Data excerpts:

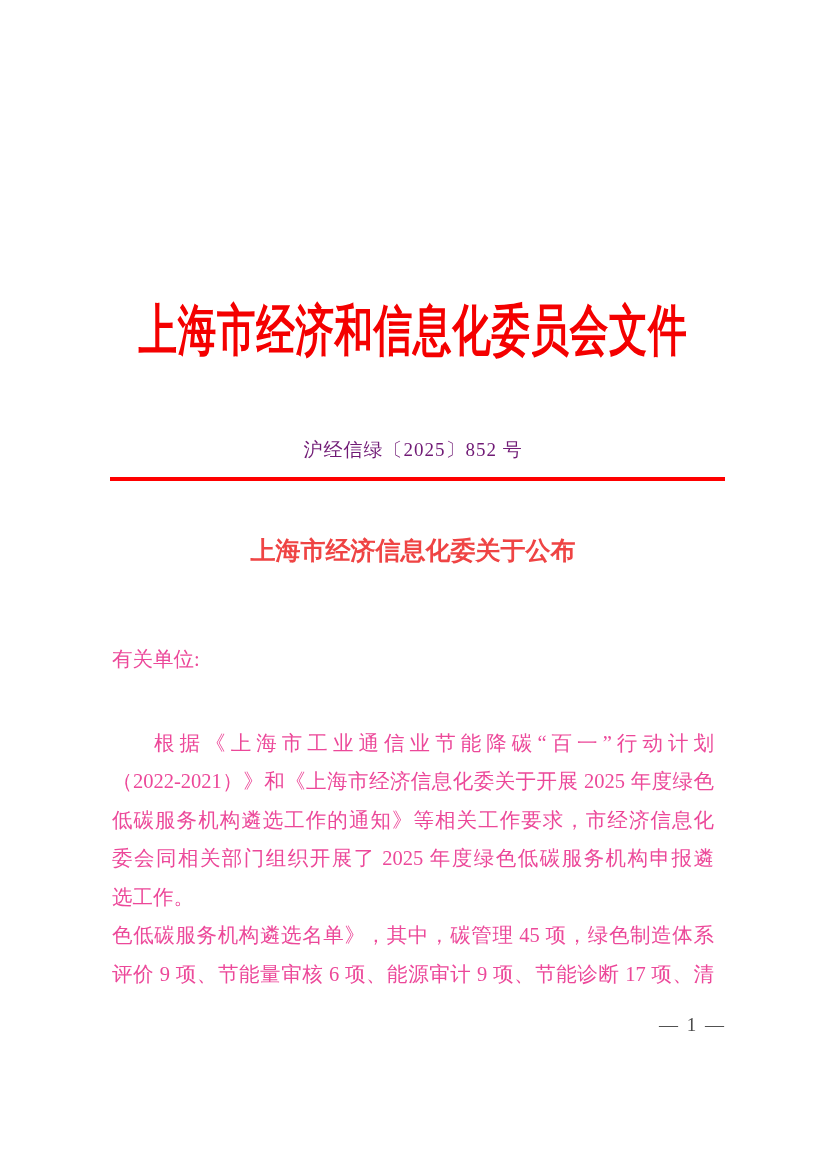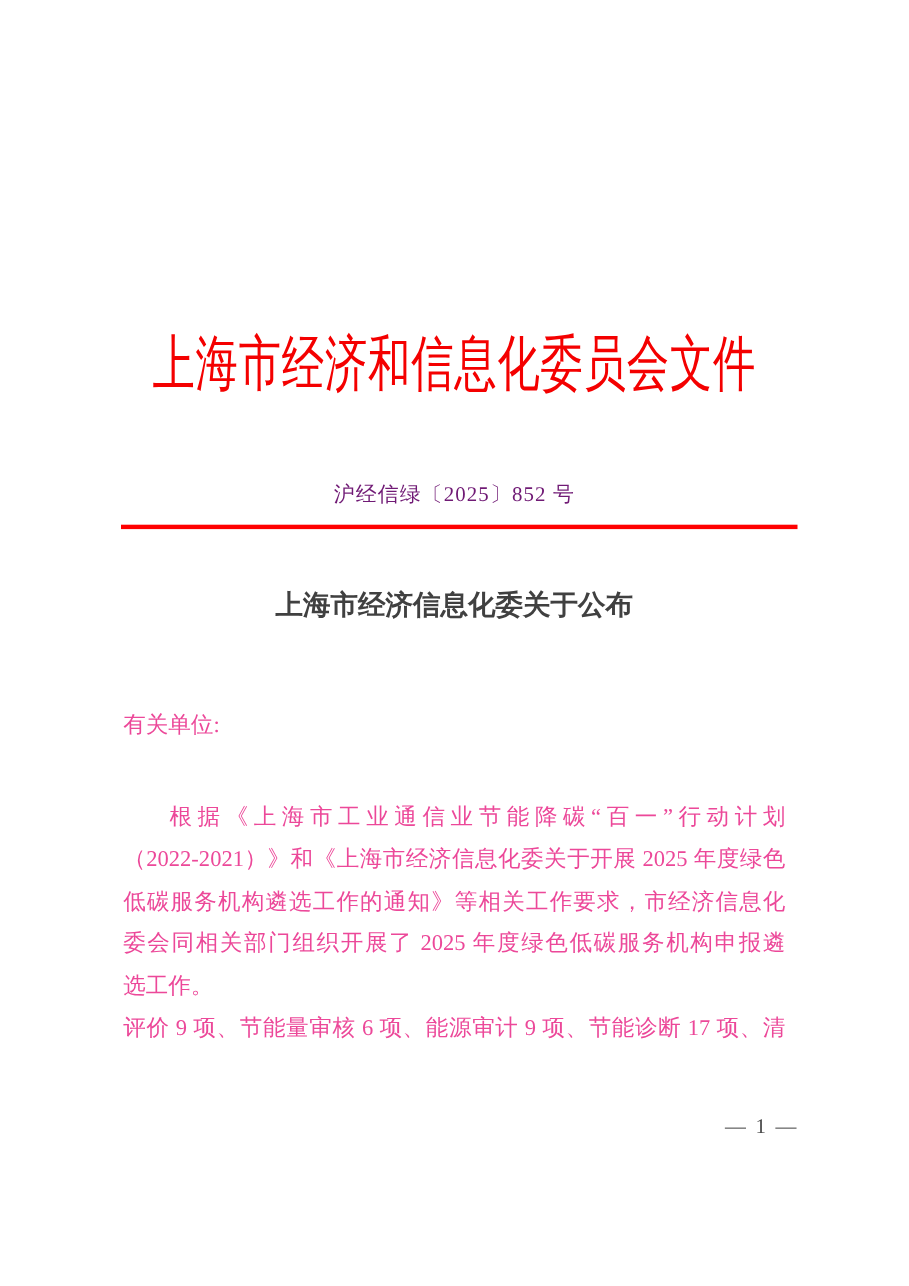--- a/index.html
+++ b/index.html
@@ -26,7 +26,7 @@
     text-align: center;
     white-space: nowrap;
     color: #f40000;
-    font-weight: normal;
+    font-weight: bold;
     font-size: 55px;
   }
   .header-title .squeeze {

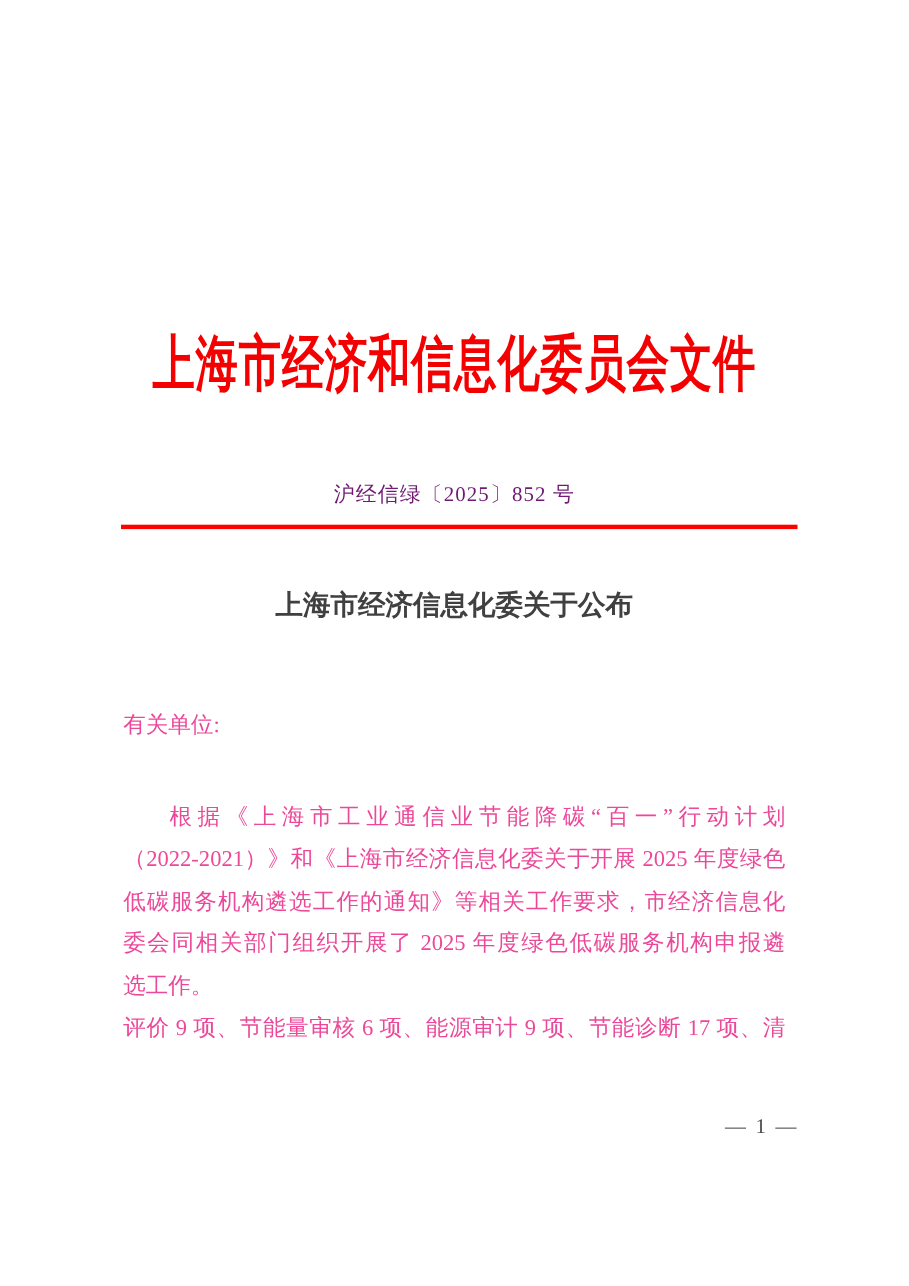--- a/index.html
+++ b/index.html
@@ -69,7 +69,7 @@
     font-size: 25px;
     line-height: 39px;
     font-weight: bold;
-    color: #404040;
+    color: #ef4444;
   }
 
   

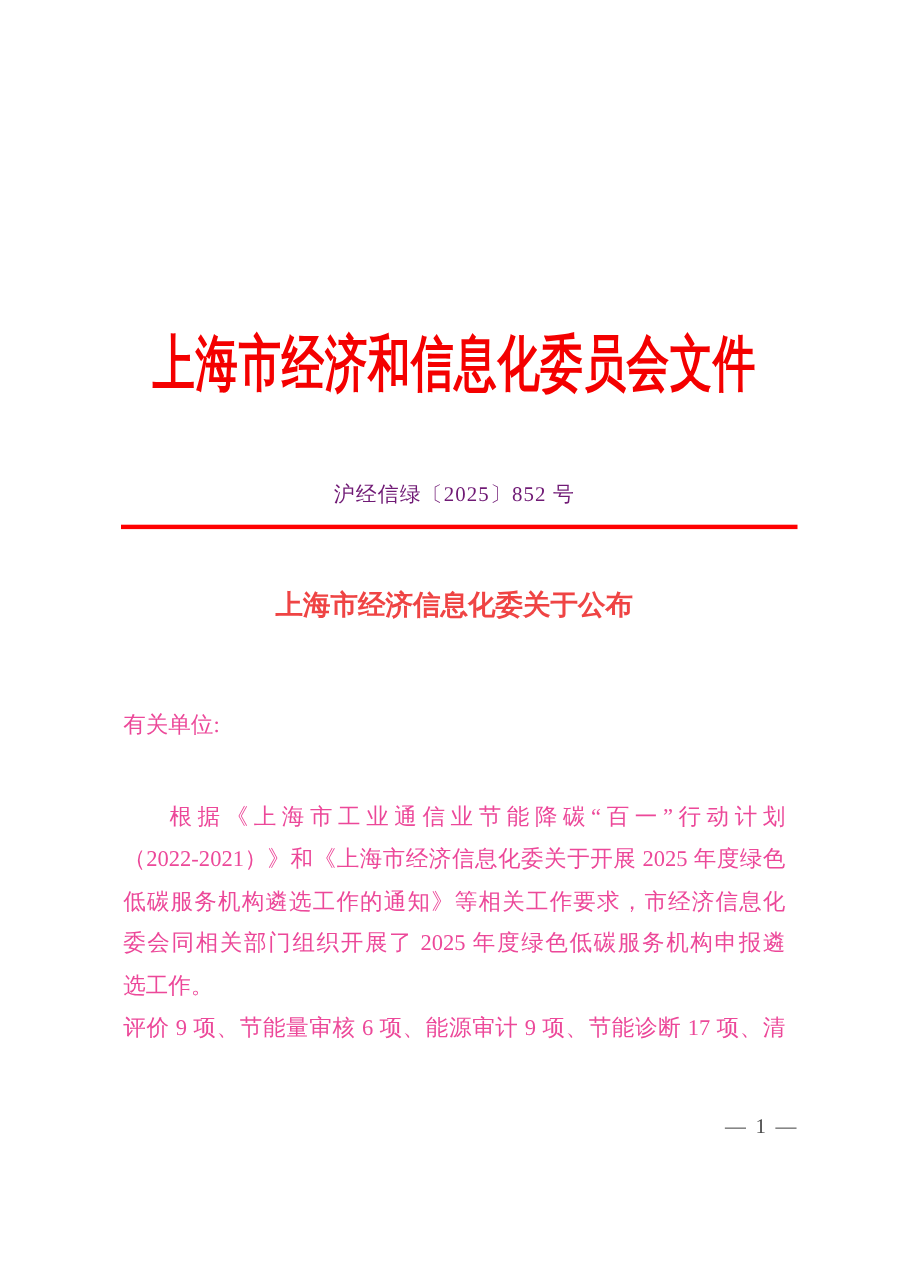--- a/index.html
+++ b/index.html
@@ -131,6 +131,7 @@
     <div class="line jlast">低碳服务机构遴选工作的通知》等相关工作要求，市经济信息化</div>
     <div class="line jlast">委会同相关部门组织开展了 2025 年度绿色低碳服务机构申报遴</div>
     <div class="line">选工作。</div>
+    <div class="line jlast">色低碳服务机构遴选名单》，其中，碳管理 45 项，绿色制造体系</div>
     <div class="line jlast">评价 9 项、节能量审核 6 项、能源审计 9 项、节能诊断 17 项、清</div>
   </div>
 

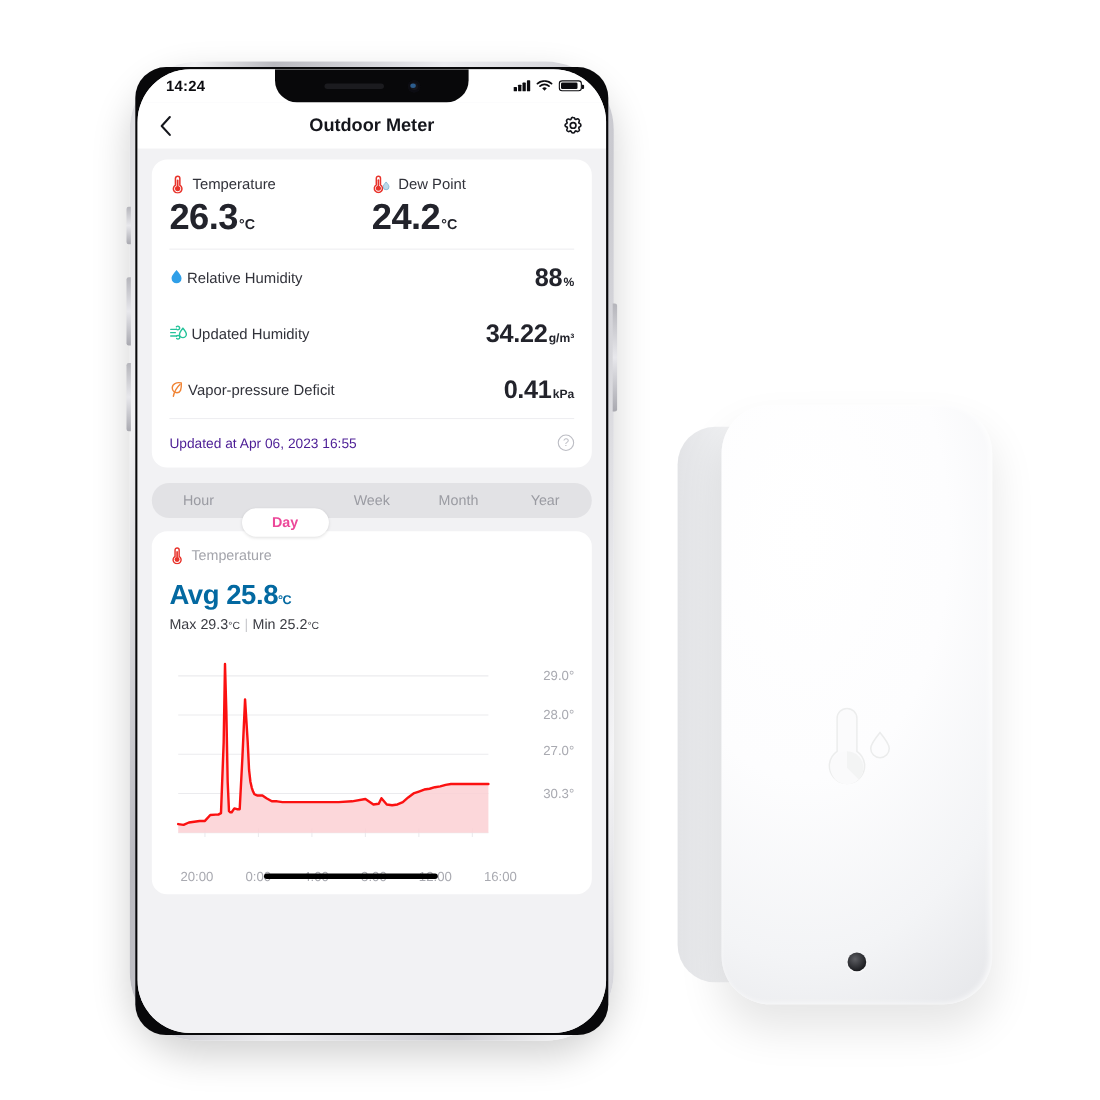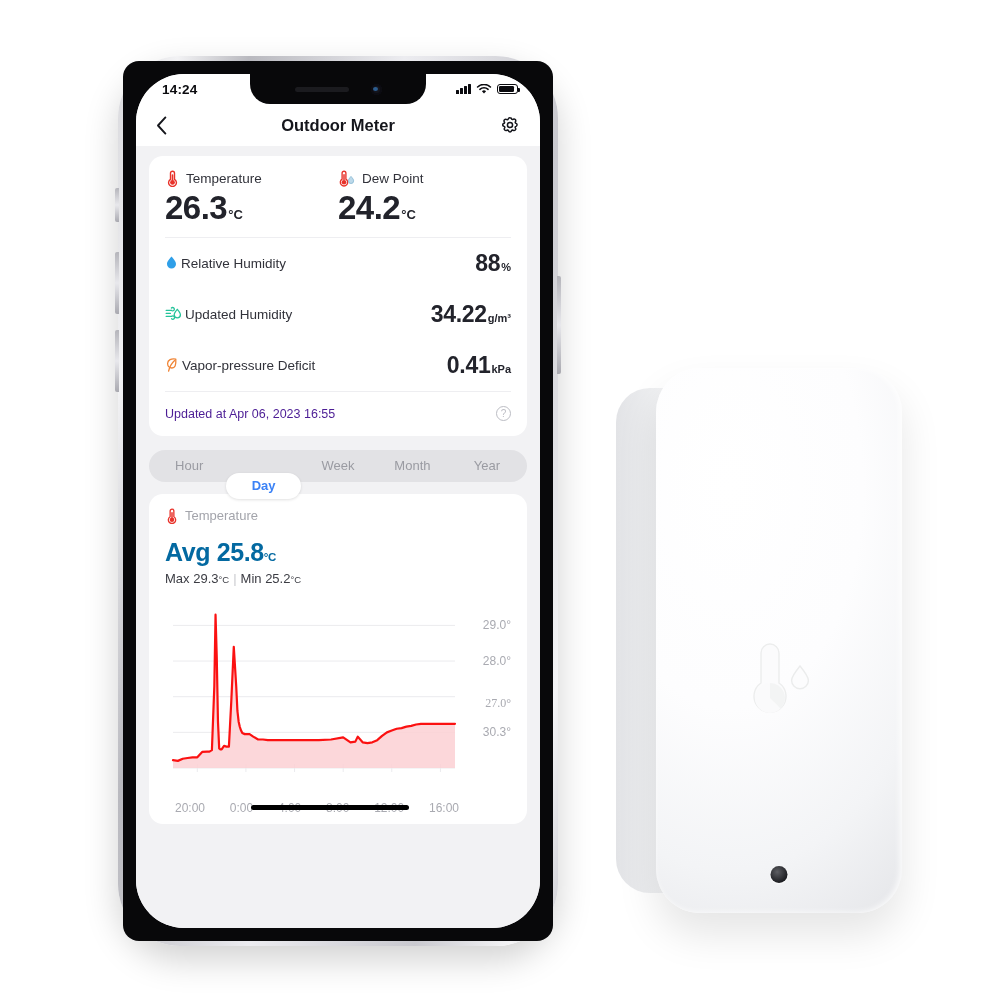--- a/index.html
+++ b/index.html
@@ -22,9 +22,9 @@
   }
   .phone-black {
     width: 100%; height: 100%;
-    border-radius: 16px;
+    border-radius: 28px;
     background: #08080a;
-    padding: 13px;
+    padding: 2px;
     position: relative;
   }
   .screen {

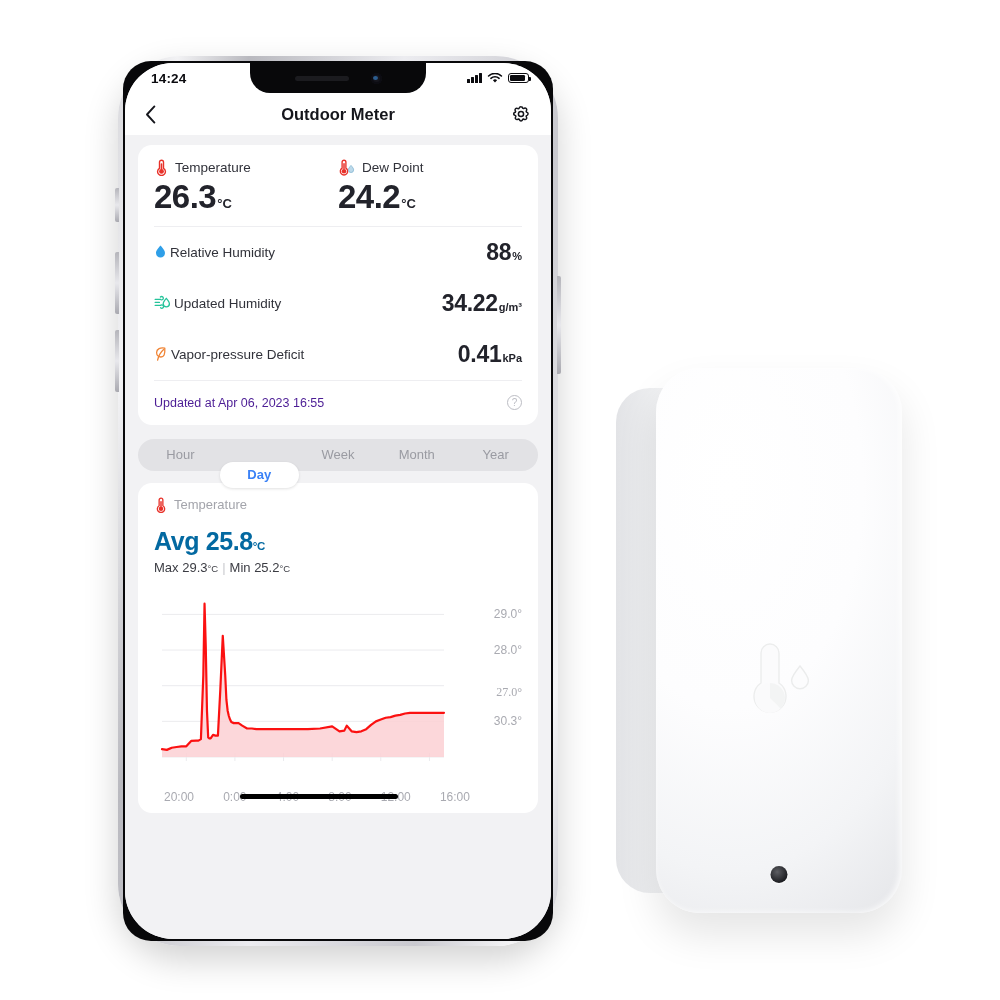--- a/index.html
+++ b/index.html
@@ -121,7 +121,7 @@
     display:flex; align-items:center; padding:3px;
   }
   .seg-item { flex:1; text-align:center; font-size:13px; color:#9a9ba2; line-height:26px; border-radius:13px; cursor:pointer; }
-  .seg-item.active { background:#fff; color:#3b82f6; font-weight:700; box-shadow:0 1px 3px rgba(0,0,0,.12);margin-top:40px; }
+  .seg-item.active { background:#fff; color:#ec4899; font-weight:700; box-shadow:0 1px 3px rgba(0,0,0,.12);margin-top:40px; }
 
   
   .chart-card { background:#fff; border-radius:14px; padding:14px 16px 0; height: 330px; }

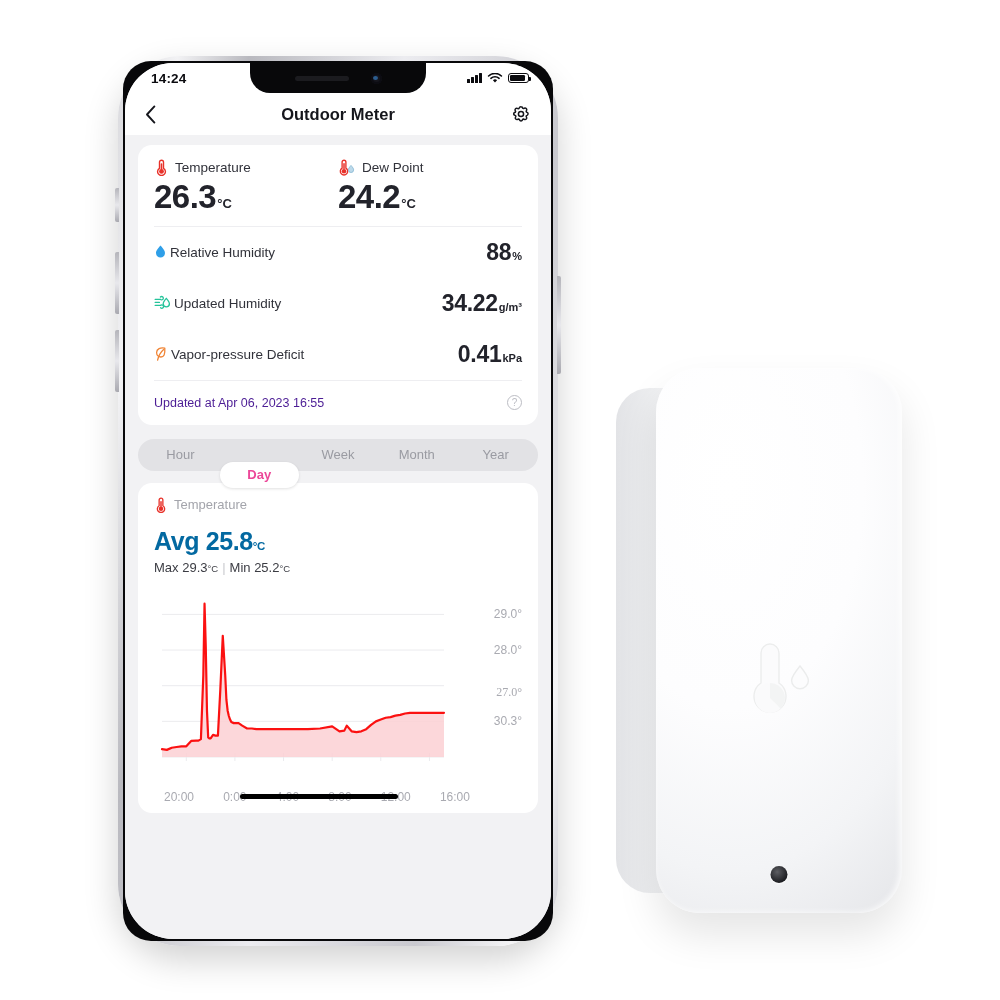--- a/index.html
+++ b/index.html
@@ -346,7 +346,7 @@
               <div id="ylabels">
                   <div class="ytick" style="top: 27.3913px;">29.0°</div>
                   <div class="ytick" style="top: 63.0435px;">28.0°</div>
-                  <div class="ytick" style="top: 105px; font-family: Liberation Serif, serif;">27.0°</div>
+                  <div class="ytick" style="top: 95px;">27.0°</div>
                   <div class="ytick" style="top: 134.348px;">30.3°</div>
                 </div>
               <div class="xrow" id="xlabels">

What you should do:
When an image appears in the data, skip it and output the rest exactly.

Written answer:
--- a/index.html
+++ b/index.html
@@ -26,7 +26,7 @@
     text-align: center;
     white-space: nowrap;
     color: #f40000;
-    font-weight: normal;
+    font-weight: bold;
     font-size: 55px;
   }
   .header-title .squeeze {

--- a/index.html
+++ b/index.html
@@ -69,7 +69,7 @@
     font-size: 25px;
     line-height: 39px;
     font-weight: bold;
-    color: #404040;
+    color: #ef4444;
   }
 
   

--- a/index.html
+++ b/index.html
@@ -131,6 +131,7 @@
     <div class="line jlast">低碳服务机构遴选工作的通知》等相关工作要求，市经济信息化</div>
     <div class="line jlast">委会同相关部门组织开展了 2025 年度绿色低碳服务机构申报遴</div>
     <div class="line">选工作。</div>
+    <div class="line jlast">色低碳服务机构遴选名单》，其中，碳管理 45 项，绿色制造体系</div>
     <div class="line jlast">评价 9 项、节能量审核 6 项、能源审计 9 项、节能诊断 17 项、清</div>
   </div>
 

--- a/index.html
+++ b/index.html
@@ -22,9 +22,9 @@
   }
   .phone-black {
     width: 100%; height: 100%;
-    border-radius: 16px;
+    border-radius: 28px;
     background: #08080a;
-    padding: 13px;
+    padding: 2px;
     position: relative;
   }
   .screen {

--- a/index.html
+++ b/index.html
@@ -121,7 +121,7 @@
     display:flex; align-items:center; padding:3px;
   }
   .seg-item { flex:1; text-align:center; font-size:13px; color:#9a9ba2; line-height:26px; border-radius:13px; cursor:pointer; }
-  .seg-item.active { background:#fff; color:#3b82f6; font-weight:700; box-shadow:0 1px 3px rgba(0,0,0,.12);margin-top:40px; }
+  .seg-item.active { background:#fff; color:#ec4899; font-weight:700; box-shadow:0 1px 3px rgba(0,0,0,.12);margin-top:40px; }
 
   
   .chart-card { background:#fff; border-radius:14px; padding:14px 16px 0; height: 330px; }

--- a/index.html
+++ b/index.html
@@ -346,7 +346,7 @@
               <div id="ylabels">
                   <div class="ytick" style="top: 27.3913px;">29.0°</div>
                   <div class="ytick" style="top: 63.0435px;">28.0°</div>
-                  <div class="ytick" style="top: 105px; font-family: Liberation Serif, serif;">27.0°</div>
+                  <div class="ytick" style="top: 95px;">27.0°</div>
                   <div class="ytick" style="top: 134.348px;">30.3°</div>
                 </div>
               <div class="xrow" id="xlabels">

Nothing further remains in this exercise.